I forged on, attempting to hop the giant river sweeping down Bradhurst, and catching my trailing right foot in the foreboding drink.

I encountered a pair of folks in a pair of cars a few houses down; he’d backed out of the driveway to make room for his wife to pull out. I’d met the couple one day in the fair months when walking Little G home from “Firetruck Playground”. They’d just moved in with their young children. I welcomed them to the neighborhood and told them about the good playgrounds.

I peered through the frozen rain, hoping a little eye contact would merit a ride to the train. Alas, both ignored the crazy wet guy with the broken umbrella lurching by.

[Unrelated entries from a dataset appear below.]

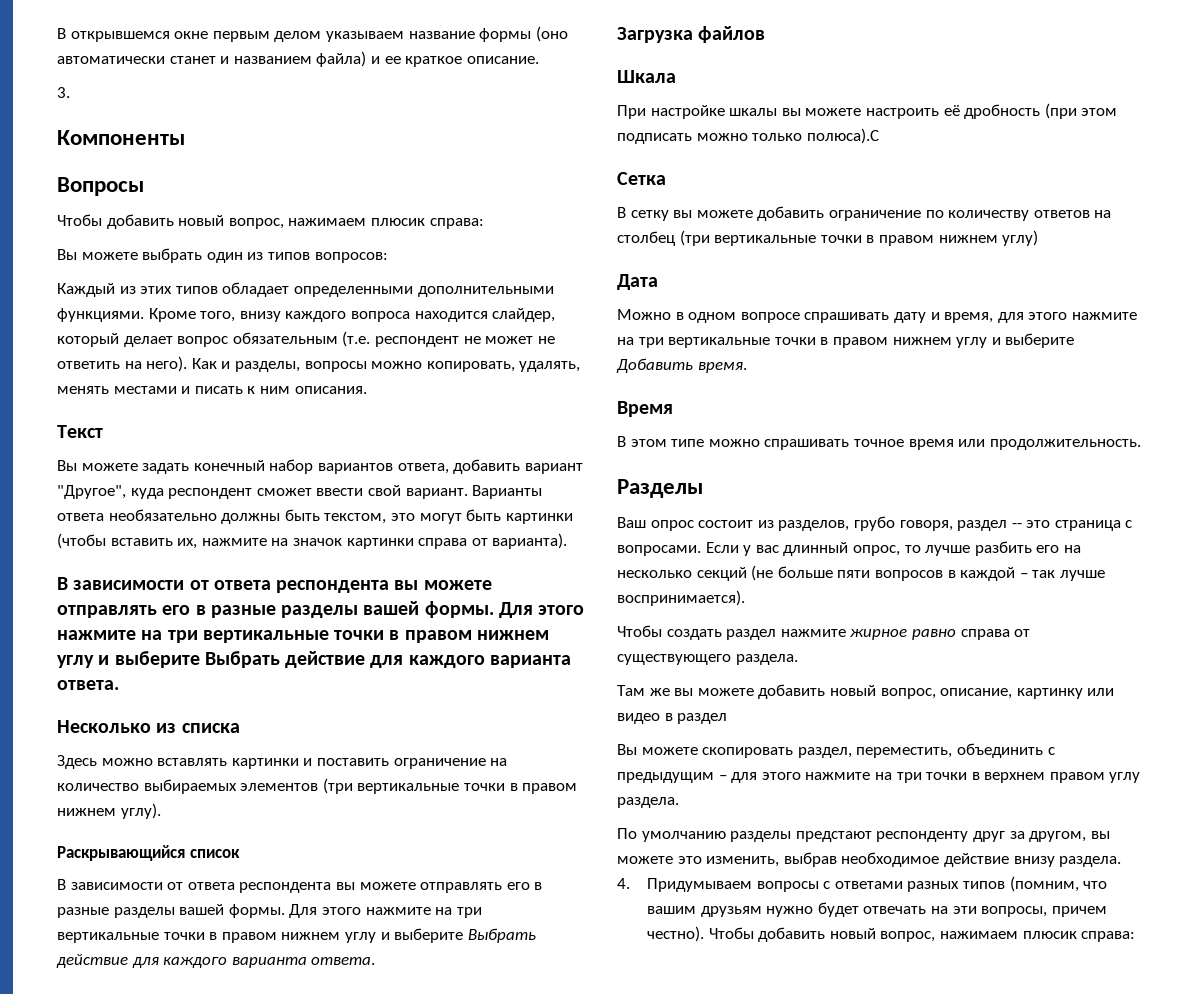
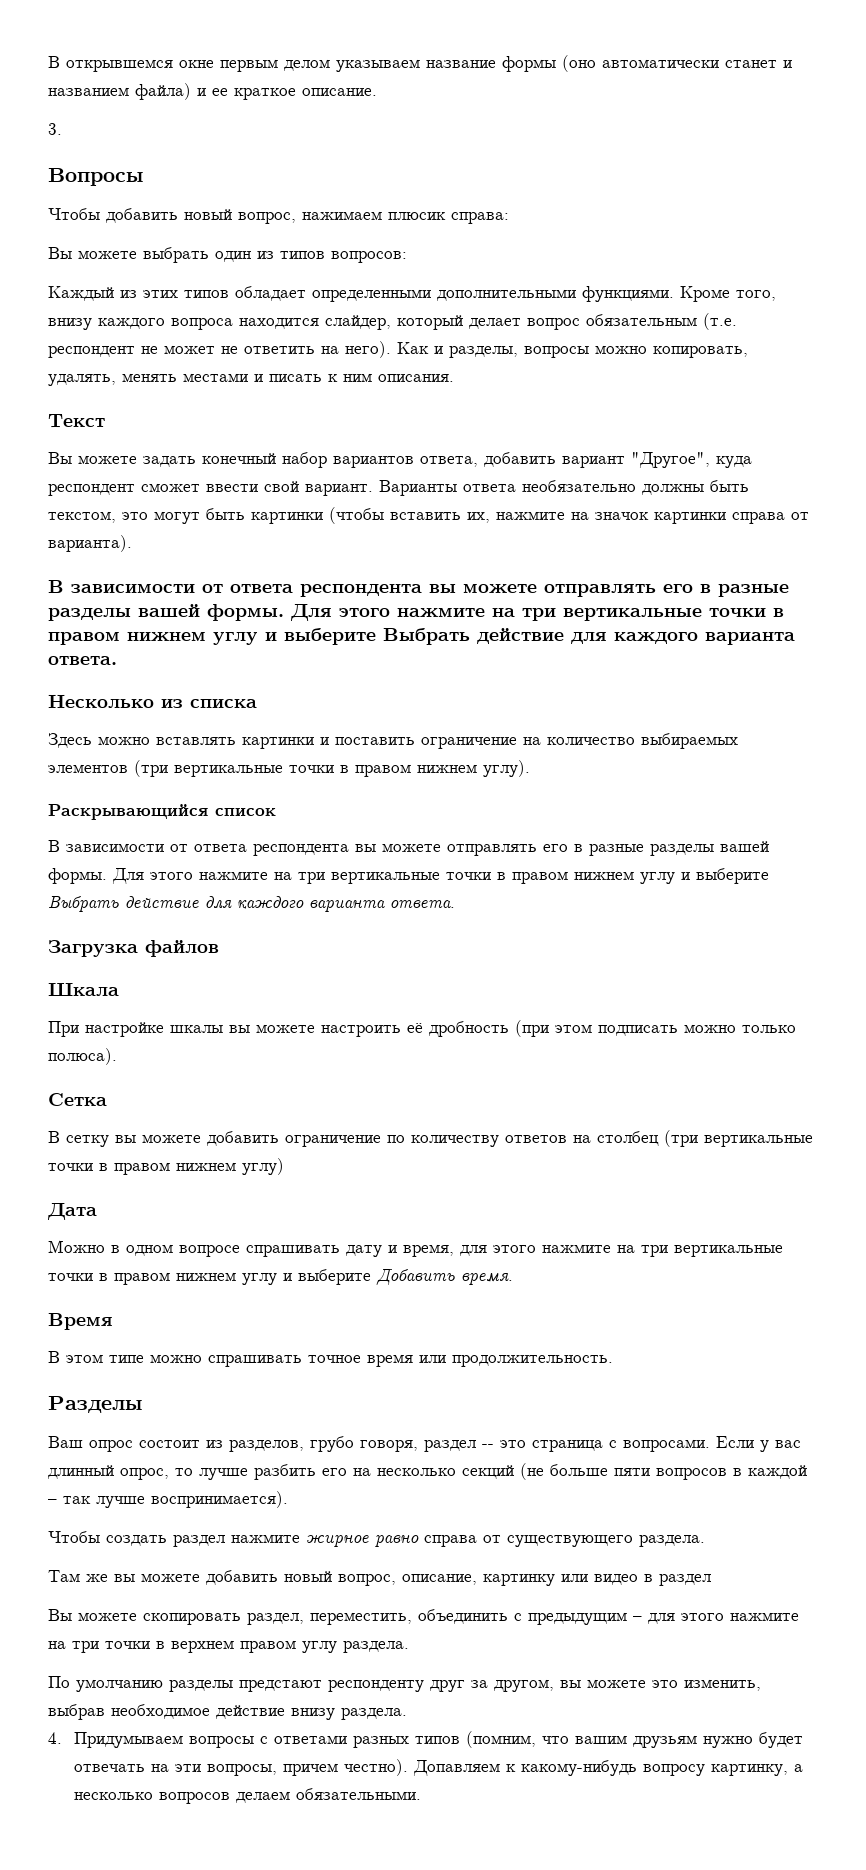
[57,130,185,145] // Компоненты -> (62, 129) none
[806,128,879,144] полюса).С -> [48,1048,117,1065] полюса).
[708,927,1136,942] Чтобы добавить новый вопрос, нажимаем плюсик справа: -> [413,1760,804,1776] [74,1788,422,1804] Допавляем к какому-нибудь вопросу картинку, а несколько вопросов делаем обязательными.

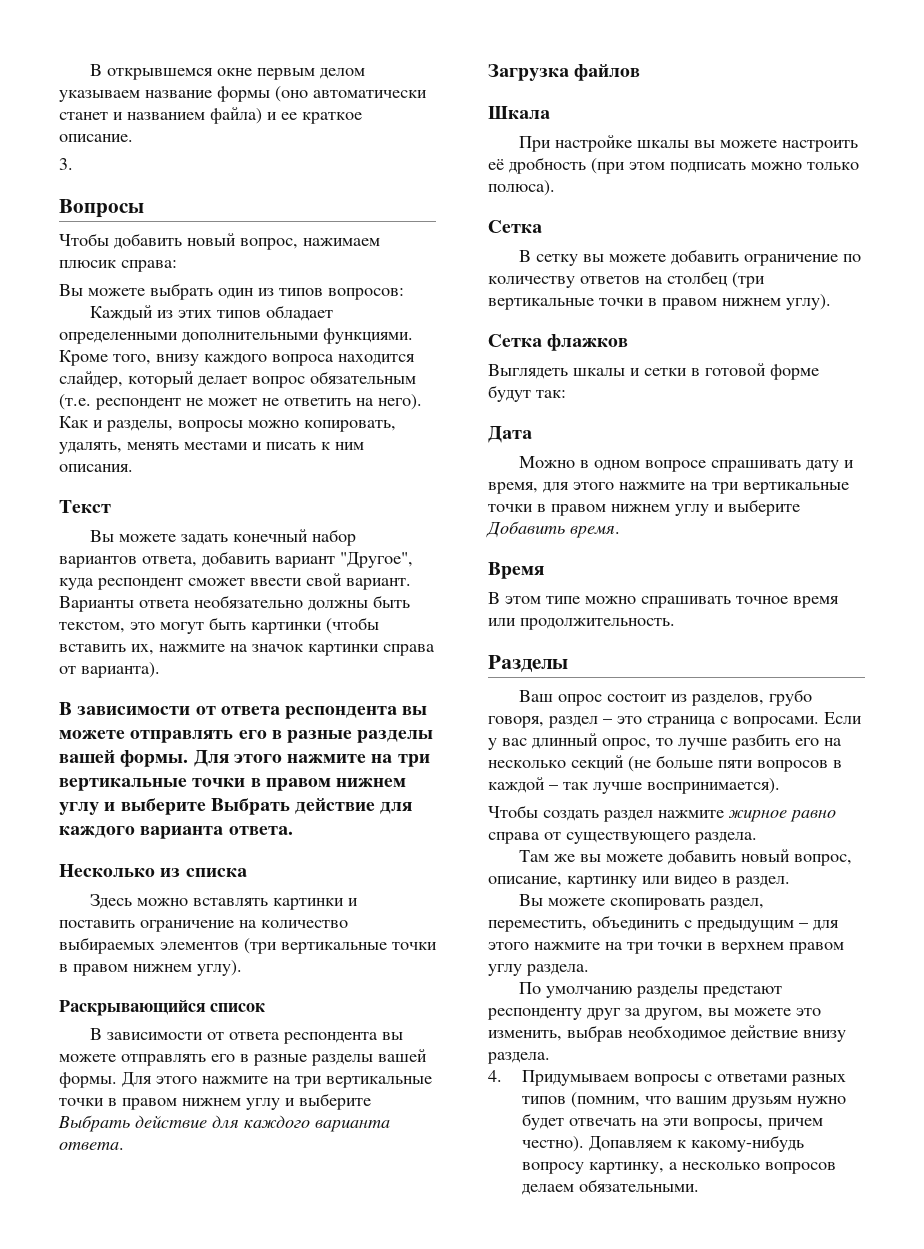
[242,1158,284,1175] углу) -> [786,294,831,310] [488,334,629,351] [488,363,819,380] [488,385,566,402] углу). // Сетка флажков // Выглядеть шкалы и сетки в готовой форме будут так:
[482,1444,494,1448] -- -> [603,719,612,724] –
[659,1574,711,1586] раздел -> [735,876,790,888] раздел.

I thought about turning back, regrouping, changing my clothes, and working out a new gameplan. But the weather showed no sign of subsiding and I figured I’d just be wasting the five blocks I’d conquered thus far.

On I trekked. Every so often, a stiff wind would deliver a fresh round of soakage, icily pinning my overmatched cheenos to my legs, finding every centimeter of unguarded clothing between my coat buttons.

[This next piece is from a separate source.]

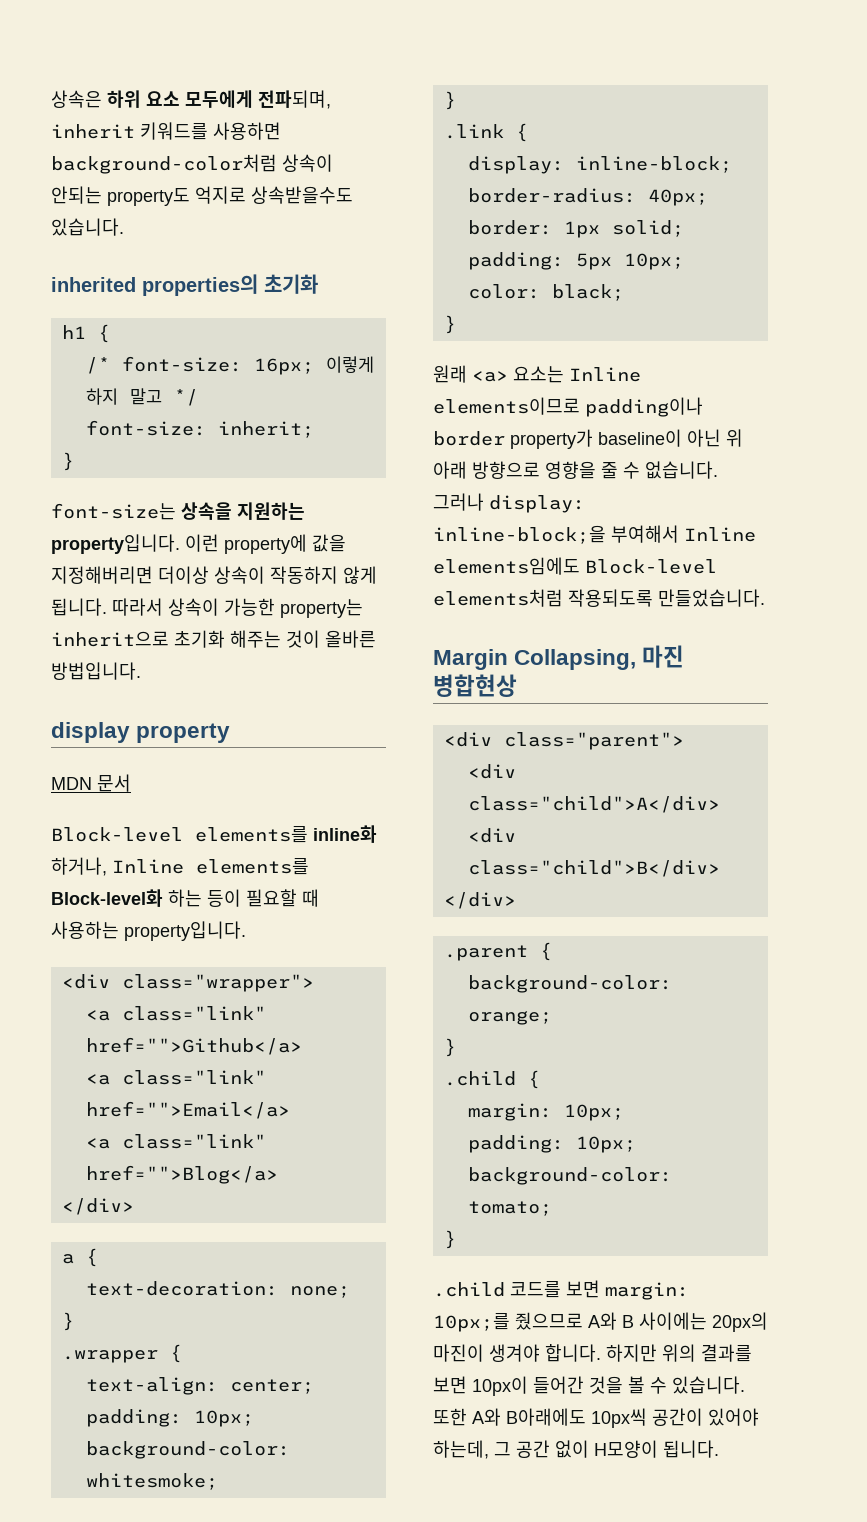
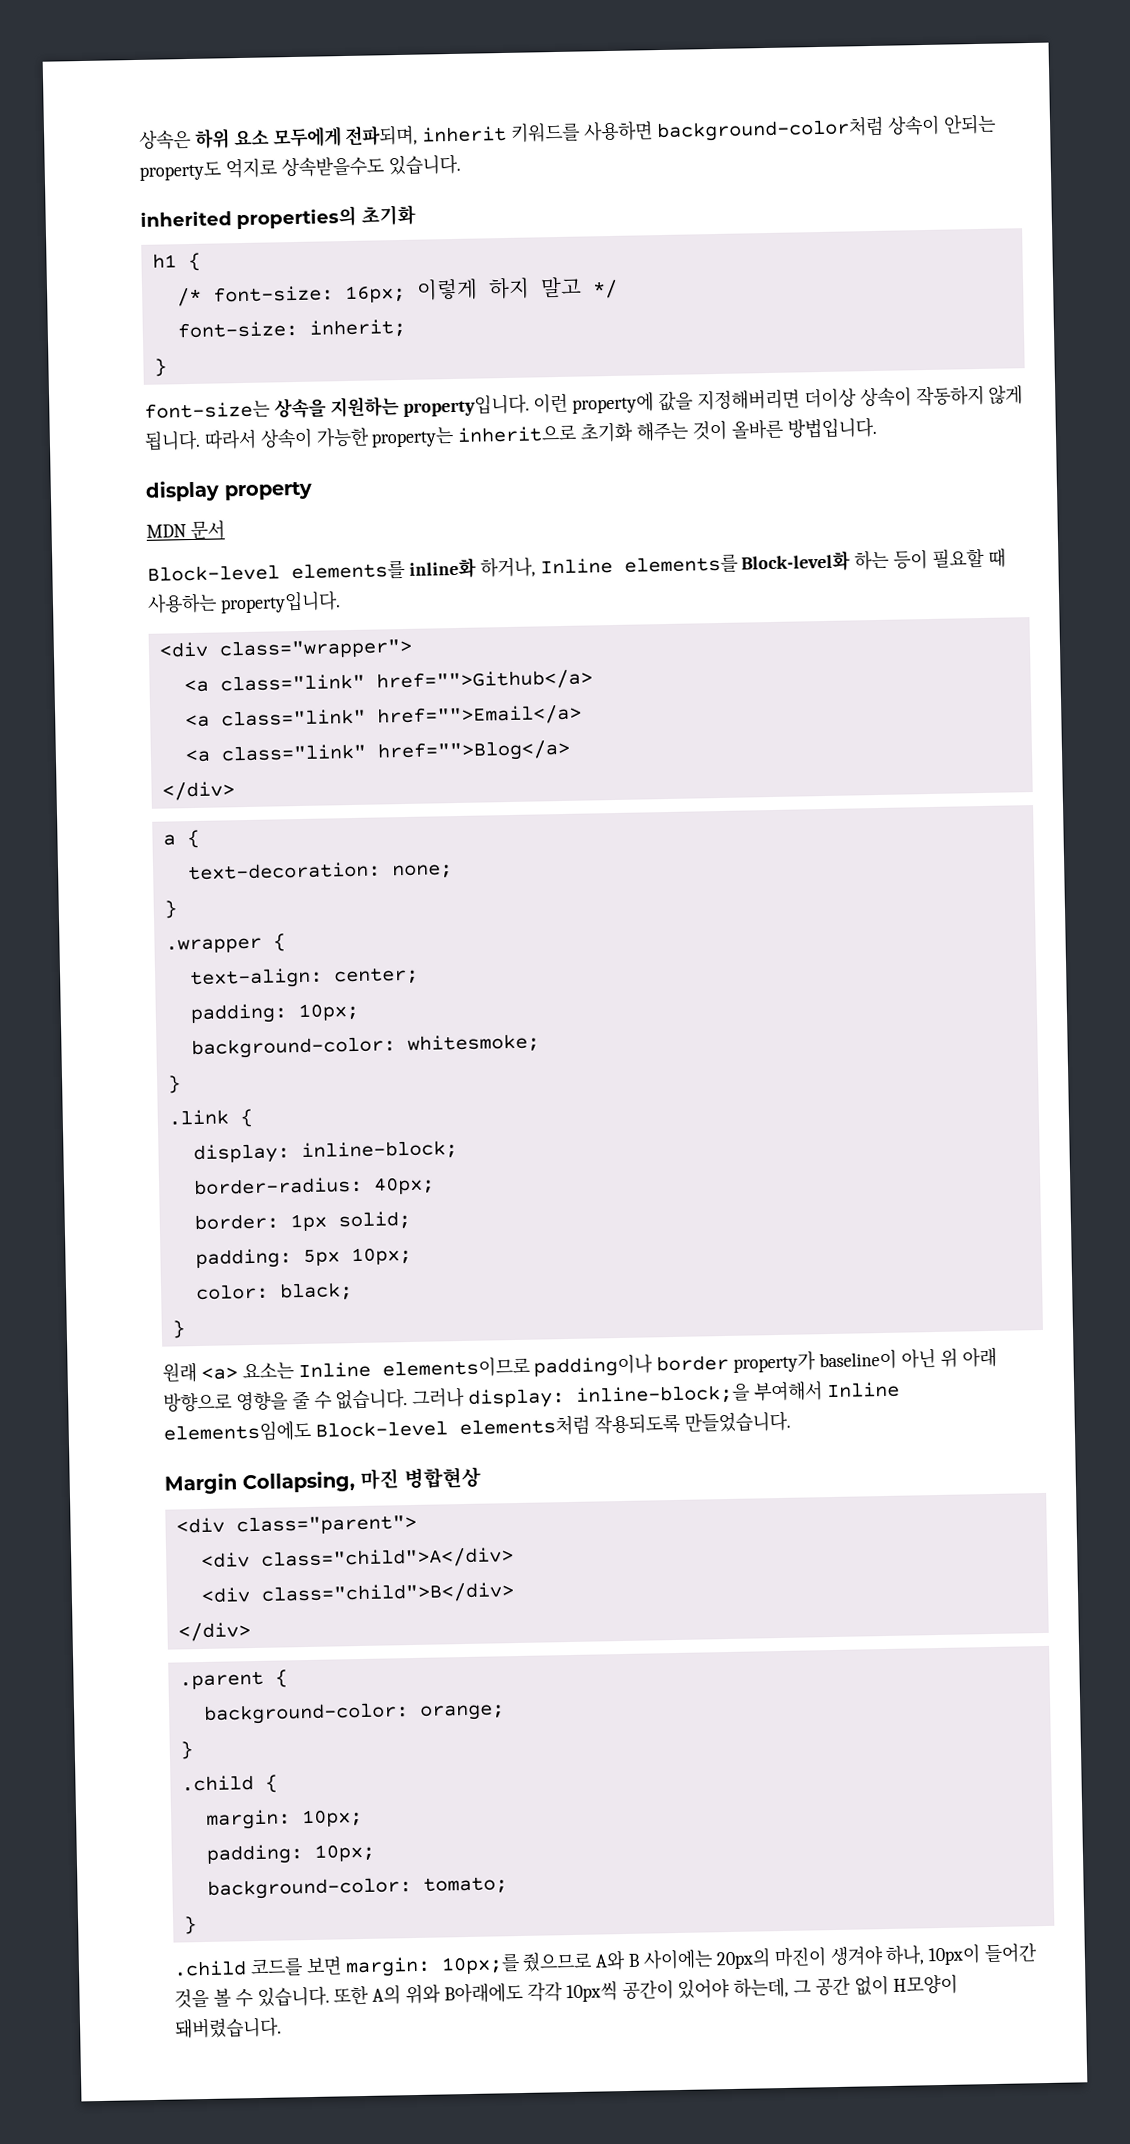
[545,1344,752,1362] [433,1376,467,1394] 합니다. 하지만 위의 결과를 보면 -> [885,1945,926,1966] 하나,
[472,1408,586,1426] A와 B아래에도 -> [372,1982,563,2005] A의 위와 B아래에도 각각
[663,1440,719,1458] 됩니다. -> [174,2016,282,2039] 돼버렸습니다.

I had a brief break from the onslaught while heading north to Chelsea for a block, but got the same old F- you from Mother Nature as I again turned to the east. At this point of the trek there are sidewalks, but no one had thought to plow the damn things, which were covered in three inches of gray muck. The Mount Pleasant plow guys saw fit to plow our roads something like three times in the wee hours Saturday night, long after the snow had stopped and been completely cleared. I looked out our bedroom window at one point late Saturday, and saw the truck make two consecutive trips up and down our tiny dead end street, the plow on the road waking all within a quarter mile, and there hadn’t been a single flake on the street for a few hours. Kaching!

Where were the guys shoveling the sidewalks?

Not only were the sidewalks unwalkable, but there was a four-foot wide stream rolling down both sides of the street, so the only logical place you could walk was toward the middle of the road.

At this point, both thumbs were numb from taking turns holding the nearly useless umbrella up in the air. I thought at one point about actually hitchhiking the rest of the way to the train–what is this, 1989 in Narragansett?–but could not get my numb thumbs into the proper hitch position.

Soaked to the bone, I truly did not think my journey could get worse, until that god-awful “Bad Day” song started running through my head. I’d seen that hapless tunesmith Daniel Powter on the Yahoo homepage a few days before, awarded the dubious One Hit Wonder title for the decade. Now his mawkish tune was bouncing around in my brain.

I stepped into the station lot quagmire 15 minutes after I set out, clinging to one shred of hope: snagging a beloved folding 1 3/4 seater on the train, with a tiny heater inches away, and no seatmate to inevitably say something like, “wow, you got wet today.”

At 8:16, I caught the first break of the day, and hopefully not the last: An available 1 3/4 seater, with a steaming cup of cocoa, a pair of warm slippers, and a tiny fireplace. I may have imagined the cocoa, the slippers, and the fireplace, but the rest of it was real.